If there are two countries where geopolitics have created market opportunity in recent weeks, its Russia and Japan, where events continue to support the selling of salmon.
In a recent note to investors, Chilean salmon farmer Camanchaca described those two countries as providing hard-to-match opportunity for their southern salmon: “Following the implementation of the Russian import ban on food imports from the European Union, the United States, Canada, Norway and Australia in 2014, Chile together with the Faeroe Islands overtook Norway as the main supplier to the Russian market.”
There’s mixed news in that. Citing salmon market analyst, Kontali, Camanchaca’s leadership cautioned that “sanctions have lead to a decrease in the (Russian) market and consumption per capita was reduced by approximately 40 percent between 2013 and 2016 after an annual growth rate of 26 percent from 2008 to 2013”.

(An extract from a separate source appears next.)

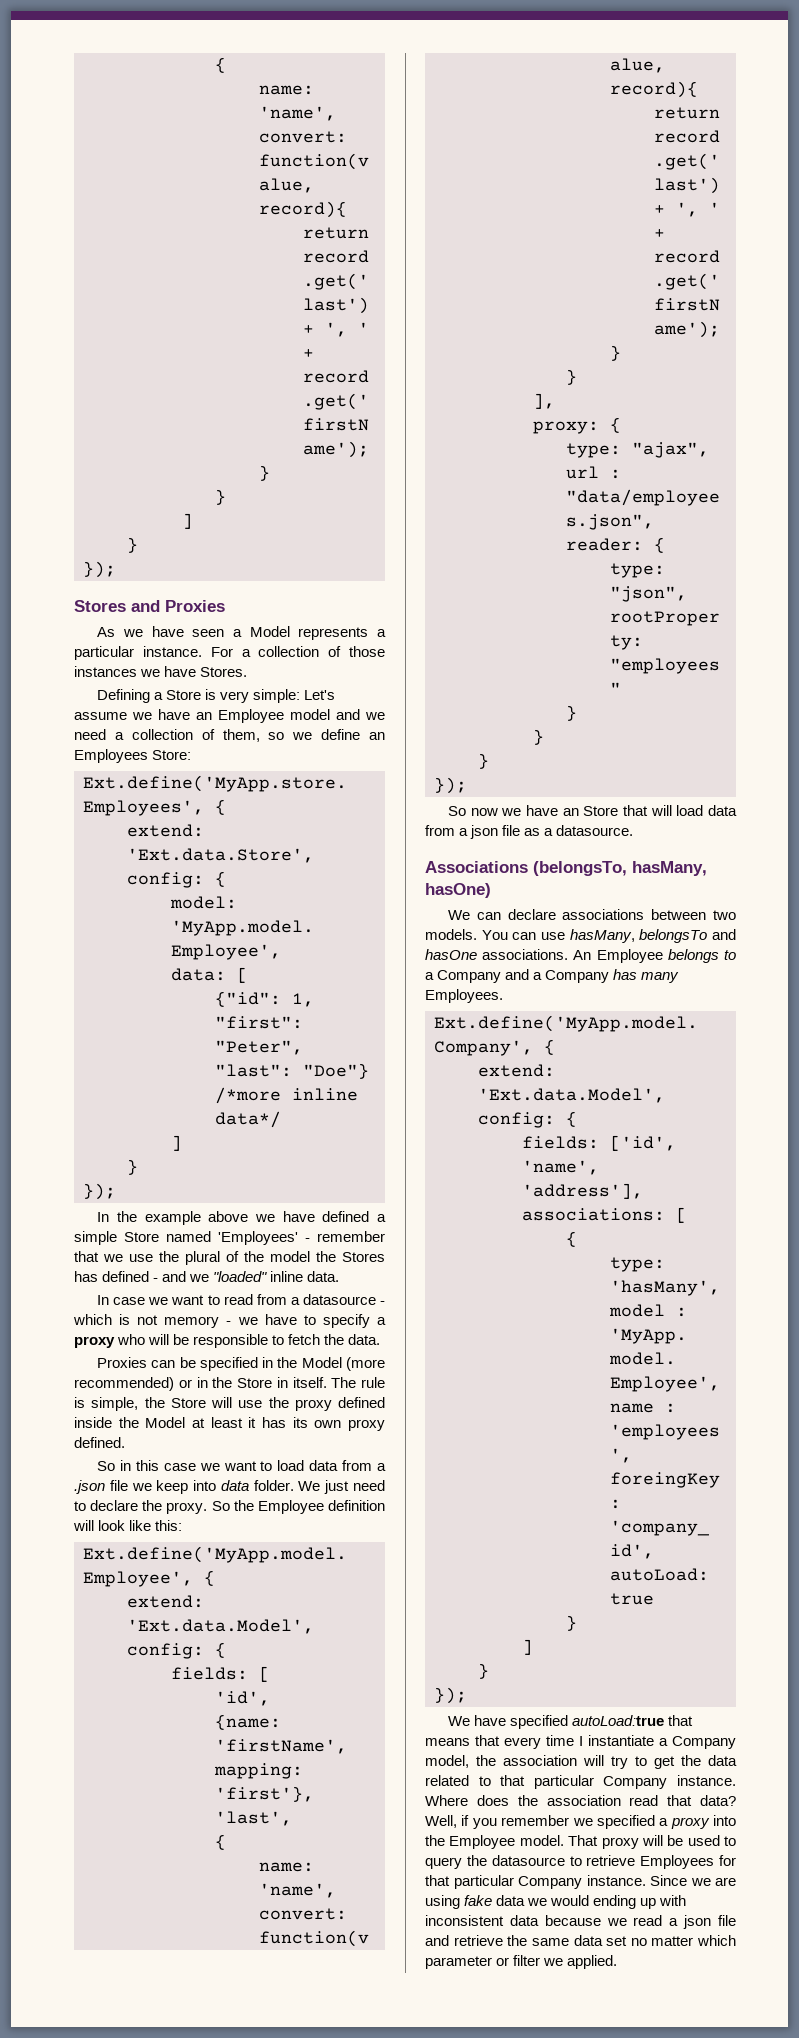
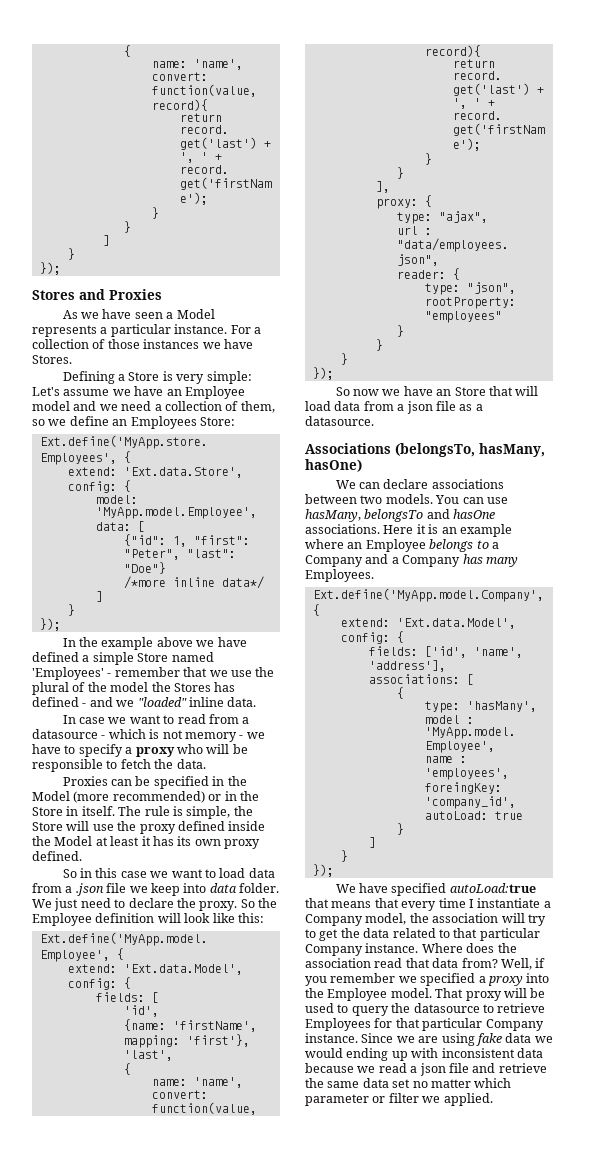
[573,950,592,960] An -> [383,524,512,537] [305,539,363,549] Here it is an example where an
[700,1795,736,1806] data? -> [432,958,498,968] data from?

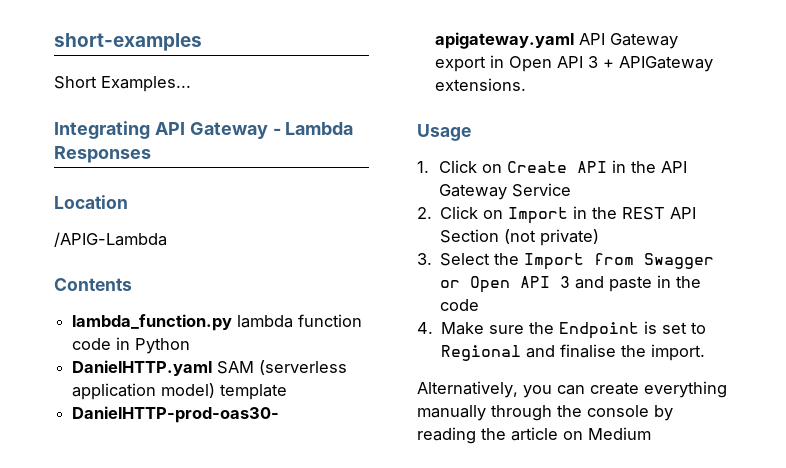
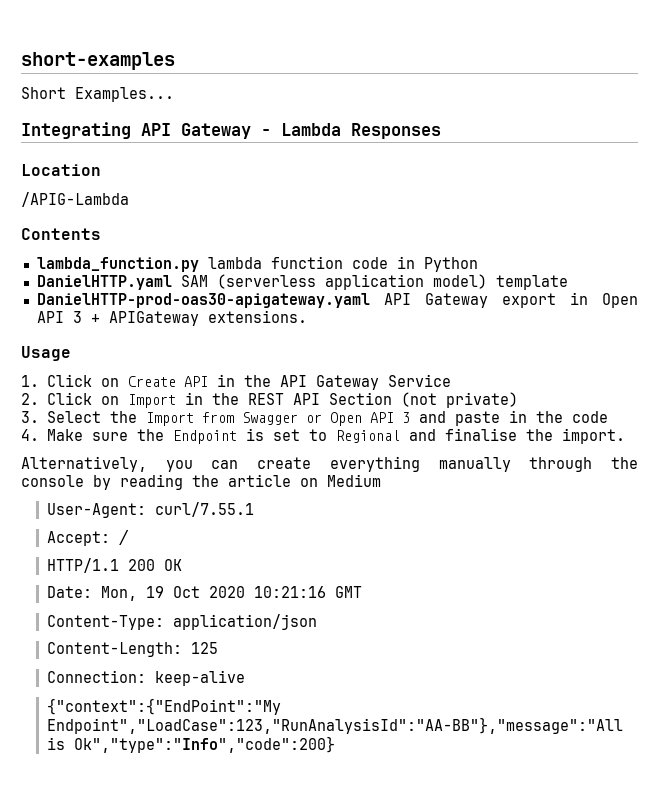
(651, 433) none -> [46,502,254,518] [46,530,129,546] [46,558,182,573] [46,586,362,601] [46,614,317,630] [46,642,218,657] [46,670,245,686] [46,698,281,715] [46,717,623,734] [46,736,335,753] // User-Agent: curl/7.55.1 // Accept: / // HTTP/1.1 200 OK // Date: Mon, 19 Oct 2020 10:21:16 GMT // Content-Type: application/json // Content-Length: 125 // Connection: keep-alive // {"context":{"EndPoint":"My Endpoint","LoadCase":123,"RunAnalysisId":"AA-BB"},"message":"All is Ok","type":"Info","code":200}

Kontali, meanwhile, has said that Russian import volumes would soon stabilise at about 2016 levels of 75,000 tonnes. About 85 percent of that had been Norwegian market share, and fresh numbers from the Norwegian Seafood Council reveal the stark truth: Russia has been removed from the balance of Norwegian exports, herewith to focus on China.
Big in Japan
Then there’s Japan. Those same fresh numbers reveal Norwegian export volumes to Japan are also down by 20 percent this week versus the same week a year ago. Better, for some, Norwegian exports to Japan are down so far this year by nine percent to 4,737 t, year-on-year.
Still more opportune, the week that McDonalds announced it would start sealling a large salmon burger in Japan, the price of fresh-onboard salmon destined for Japan in Week 16 was 70.17 kroner (EUR 7.23), up 2.5 percent year-on-year.
Japan, where Camanchaca sells seven percent of its salmon (Russia’s at 16 percent), has been growing as a salmon market for a decade. Kontali suggests consumption per capita has grown there of late by a compound annual rate of 11 percent, with estimates of import volume growth for 2018 now at five percent.
Finally, the EU and Japan have just concluded a free-trade deal after several years of trying. Import levies on seafood exports from the Continent to Japan have been lifted.